The gold-ground double-sided painting of the Nuremberg School was one of a pair donated to the museum by Francis Dennis Lycett Green in 1957. He had acquired them from a London art gallery in 1956 and donated them to the York museum. He was its most important benefactor, having given the York Art Gallery his entire painting collection of 150 pieces in 1955.

The front on the altarpiece depicts three saint bishops against a gold background. The figure on the left is St. Nicholas. He is holding a book with three gold balls, representing Santa’s throwing gold into the windows of three impoverished women for their dowries. In the middle is St. James of Tarentaise. On the right is St. Germanus of Paris, holding the key given to him by St. Peter in a prophetic dream.

On the verso side is St. Lawrence holding a gridiron (representing his martyrdom by roasting) on the left. In the middle is St. Sebald, patron saint of Nuremberg, holding a model of the church that bears his name. On the right side is the Archangel Gabriel holding a furled banner with part of his greeting to the Virgin Mary at the Annunciation (Ave Maria Gratia Plena).

The panel’s pair, which is still in the York Art Gallery, depicts Dominican saints. Against the gold background are St. Catherine of Alexandria on the left, St. Barbara in the middle and St. Dominic on the right. On the other side are St. Catherine of Siena on the left, St. Ursula in the middle and St. Thomas Aquinas on the right.

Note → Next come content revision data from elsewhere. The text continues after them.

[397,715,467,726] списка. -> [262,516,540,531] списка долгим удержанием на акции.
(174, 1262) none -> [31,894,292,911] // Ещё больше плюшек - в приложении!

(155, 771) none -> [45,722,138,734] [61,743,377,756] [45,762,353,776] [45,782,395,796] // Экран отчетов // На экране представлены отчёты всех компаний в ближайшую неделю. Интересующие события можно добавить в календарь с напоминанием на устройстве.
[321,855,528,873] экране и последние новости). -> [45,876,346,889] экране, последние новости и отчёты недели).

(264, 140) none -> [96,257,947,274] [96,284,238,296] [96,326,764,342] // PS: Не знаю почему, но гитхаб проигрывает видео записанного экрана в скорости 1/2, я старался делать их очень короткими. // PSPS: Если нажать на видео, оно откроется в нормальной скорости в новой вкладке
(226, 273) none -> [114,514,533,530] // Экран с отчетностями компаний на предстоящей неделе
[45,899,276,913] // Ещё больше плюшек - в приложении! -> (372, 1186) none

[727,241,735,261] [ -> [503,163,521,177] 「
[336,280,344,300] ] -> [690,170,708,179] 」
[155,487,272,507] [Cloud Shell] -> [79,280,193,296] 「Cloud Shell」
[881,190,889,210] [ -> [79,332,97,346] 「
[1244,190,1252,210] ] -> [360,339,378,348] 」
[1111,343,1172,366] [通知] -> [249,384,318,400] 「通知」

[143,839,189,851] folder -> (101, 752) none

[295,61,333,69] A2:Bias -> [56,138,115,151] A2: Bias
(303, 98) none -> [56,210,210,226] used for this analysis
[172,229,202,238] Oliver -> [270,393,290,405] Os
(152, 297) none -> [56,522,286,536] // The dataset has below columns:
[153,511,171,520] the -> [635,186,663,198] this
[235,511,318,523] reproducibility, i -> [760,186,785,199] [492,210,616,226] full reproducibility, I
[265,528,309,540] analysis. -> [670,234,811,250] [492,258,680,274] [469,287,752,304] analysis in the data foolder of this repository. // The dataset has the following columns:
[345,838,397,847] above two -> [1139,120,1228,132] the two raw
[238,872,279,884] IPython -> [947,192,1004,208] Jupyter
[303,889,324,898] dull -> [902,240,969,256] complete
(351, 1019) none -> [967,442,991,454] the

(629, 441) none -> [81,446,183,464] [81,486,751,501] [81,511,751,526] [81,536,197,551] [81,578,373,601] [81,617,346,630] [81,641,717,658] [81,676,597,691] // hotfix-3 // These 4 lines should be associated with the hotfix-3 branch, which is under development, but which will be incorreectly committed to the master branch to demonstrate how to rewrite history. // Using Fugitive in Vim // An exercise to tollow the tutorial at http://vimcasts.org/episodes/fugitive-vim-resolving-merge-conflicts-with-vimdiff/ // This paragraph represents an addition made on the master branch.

There is no ownership information about the panels before 1930 when they first appeared at auction in London. German scholars attribute the panels to the workshop of Hans Pleydenwurff, one of the pre-eminent artists working in Nuremberg in the late 15th century. The York panels began as the wings of a larger altarpiece, perhaps the Catherine of Siena altarpiece made by Pleydenwurff’s workshop for the Dominican convent in Nuremberg.

The panel is now undergoing examination and conservation at the York Art Gallery. When the work is complete, the prodigal panel will be reunited on display with its sibling.